Sensationalist garbage. Actual studies have found that the loss in revenue is minimal, and that current wealth taxes are well below what they should be for maximum benefit:
> We show that trickle-down effects do exist, but that they are quantitatively small. A one percentage point increase in the top wealth tax rate decreases aggregate employment by 0.02%, aggregate investment by 0.07%, and aggregate value-added by 0.10% in the long run. Importantly, these effects are modest despite the fact that top wealth holders—many of whom are entrepreneurs—account for a large share of economic activity in Scandinavia through the businesses they control. Our approach to estimating trickle-down effects is arguably the most innovative part of our paper. It is based on clear identification assumptions and is statistically precise.

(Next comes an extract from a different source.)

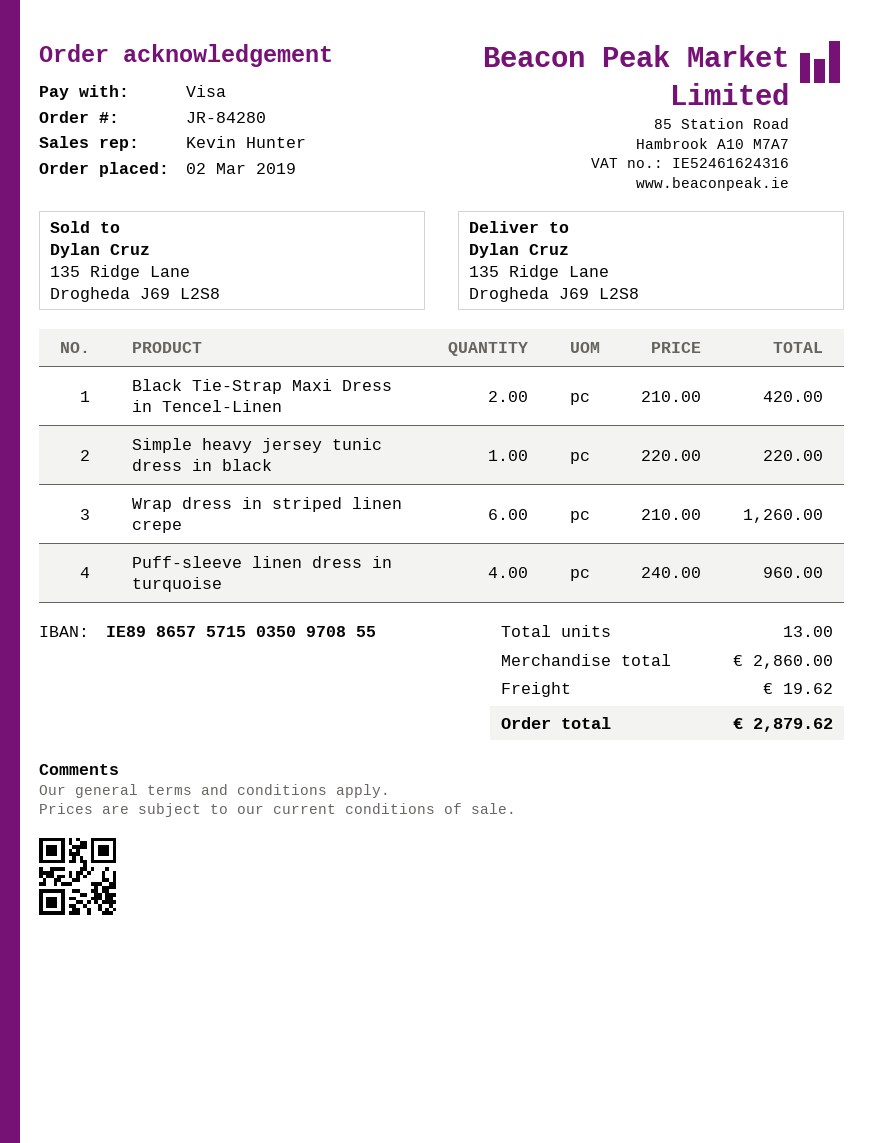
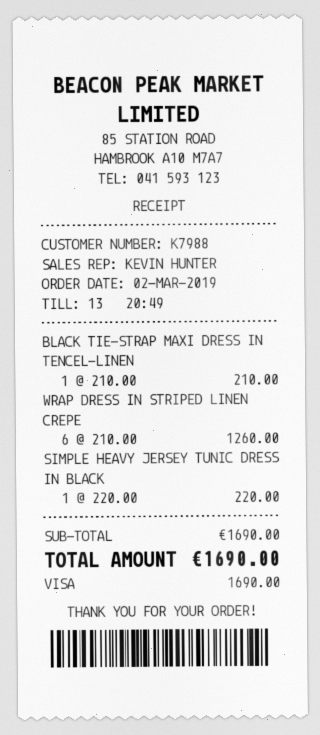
Black Tie-Strap Maxi Dress in Tencel-Linen: 2 x 210.00 = 420.00 -> 1 x 210.00 = 210.00
Puff-sleeve linen dress in turquoise: 4 x 240.00 = 960.00 -> none
subtotal: 2860.00 -> 1690.00
shipping: 19.62 -> none
total: 2879.62 -> 1690.00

> The modest economic effects of tax-induced migration do not necessarily imply that wealth taxation is an optimal policy. To evaluate wealth taxation, we also have to account for their effects along the intensive margin, operating through changes in savings, investments, avoidance, and evasion. Jakobsen, Jakobsen, Kleven and Zucman (2020) find sizable intensive margin effects of wealth tax reform in Denmark. Combining the migration estimates presented here with their intensive margin estimates, we show that the Scandinavian wealth taxes were below the Laffer point and that their Marginal Cost of Public Funds (MCPF) was about 4.2.54 Leaving aside equity arguments, taxing top wealth would be welfare-improving if the revenue raised is spent on projects with a Marginal Value of Public Funds (MVPF) greater than 4.2. Comparing MVPFs across a range of policies, Hendren and Sprung-Keyser (2020) argue that programs targeted to low-income children have the highest MVPFs, often greater than 5. This suggests that funding projects for low-income children via progressive wealth taxation has the potential to increase social welfare.
When academia has purged most Republicans, science can no longer be done. The point is to disprove hypotheses, nowadays academics ignore science and just twist data to show what they want.
Republicans scream at scientists and try to get them fired for doing climate science research, destroy funding bodies, pass legislation saying what professors can and cannot teach in class, and generally call the entire academic ecosystem a bunch of groomers. Fewer republicans choose to go to graduate school and become professors. This, somehow, means that research can never be done, justifying further destruction of academia.
I'm very sorry but I don't understand how not having a dozen race science people teaching about brain pans down the hall means my research is bunk.
Good riddance, I say. All these selfish pricks can take their "wealth" to Mars where they can be completely self-reliant and don't have to help anyone like they were helped.
Except if you buy, borrow, and die you don't pay taxes.
Elon Musk only paid taxes because he had stock options that were going to expire. Otherwise he just doesn't sell shares thus not triggering a taxable event and not paying taxes.
Massive numbers of jobs as billionaires by definition are building highly successful large companies. Being on the cutting edge of science and technology. Improvements to all of our lives from better goods and services.
If you hate billionaires, then stop buying any goods off Amazon or from any other billionaire owned company. My guess is your quality of life will drop precipitously.
I don't hate billionaires. They just shouldn't have that much money. NO ONE should have that much money. In fact, back in the 80s, virtually no one did. Remember when Bill Gates was the richest person in the world in 1995? And he had $13b of MSFT stock. Now the 10 richest people all have 10-20x that. That's not inflation (which is only 3x since then), that's an incredible increase of wealth concentrated in their hands, that gives them the power to light our industrial society on fire if they want. And some of them do want.
Right, so a sensible society would tax capital gains more than labor, but since we didn't do that, the lion's share went to the already wealthy. For no reason other than being wealthy.
California should tax its' most valuable asset, its land. It's immovable.
Of course, they did the exact opposite with prop 13 many decades ago, creating a land owning class with disproportionately low tax rates.
In California, if you make or do something valuable, you have to pay increasing proportions of the rewards to the government. But the longer you (and your ancestors) simply own land and do nothing, the lower your tax rate.
Have there been proposals to tax secondary properties, or is it just easy to evade those, or is the electorate just way too anti property tax. It does feel a far more sustained source of taxation revenue that a one time tax on select individuals.